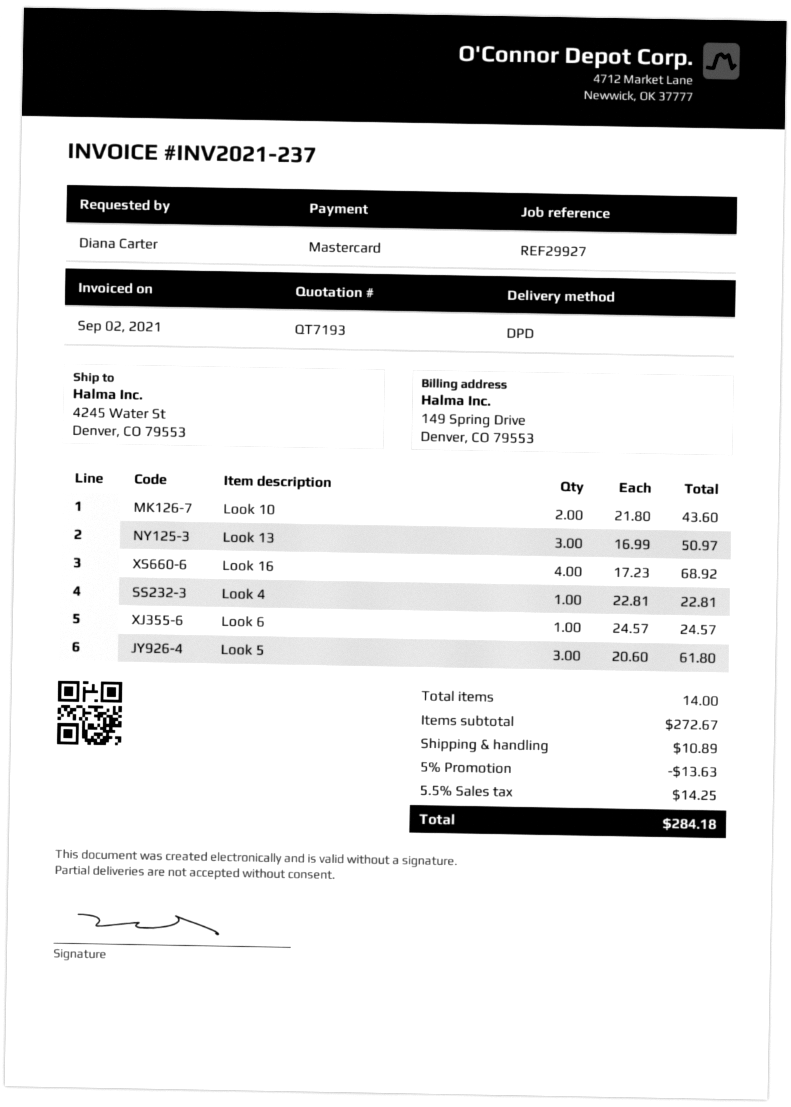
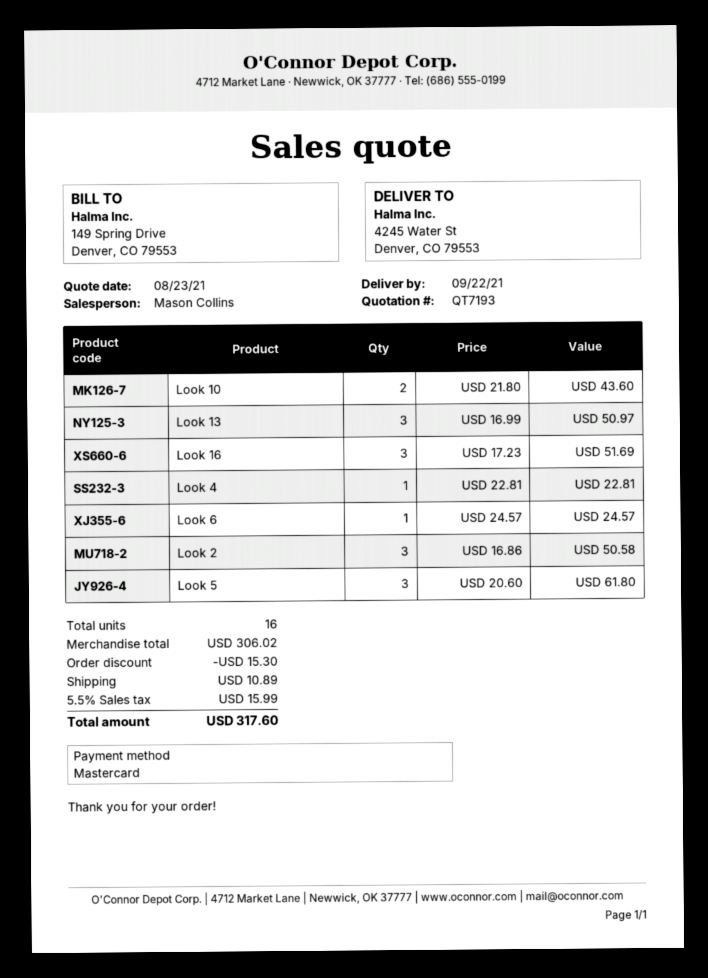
Look 16: 4 x 17.23 = 68.92 -> 3 x 17.23 = 51.69
Look 2: none -> 3 x 16.86 = 50.58
total quantity: 14 -> 16
subtotal: 272.67 -> 306.02
discount: 13.63 -> 15.30
tax: 5.5% = 14.25 -> 5.5% = 15.99
total: 284.18 -> 317.60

WHAT TO PRODUCE:
Return every line above word for word, minus images.

RESPONSE FOR THIS EXERCISE:
Look 16: 4 x 17.23 = 68.92 -> 3 x 17.23 = 51.69
Look 2: none -> 3 x 16.86 = 50.58
total quantity: 14 -> 16
subtotal: 272.67 -> 306.02
discount: 13.63 -> 15.30
tax: 5.5% = 14.25 -> 5.5% = 15.99
total: 284.18 -> 317.60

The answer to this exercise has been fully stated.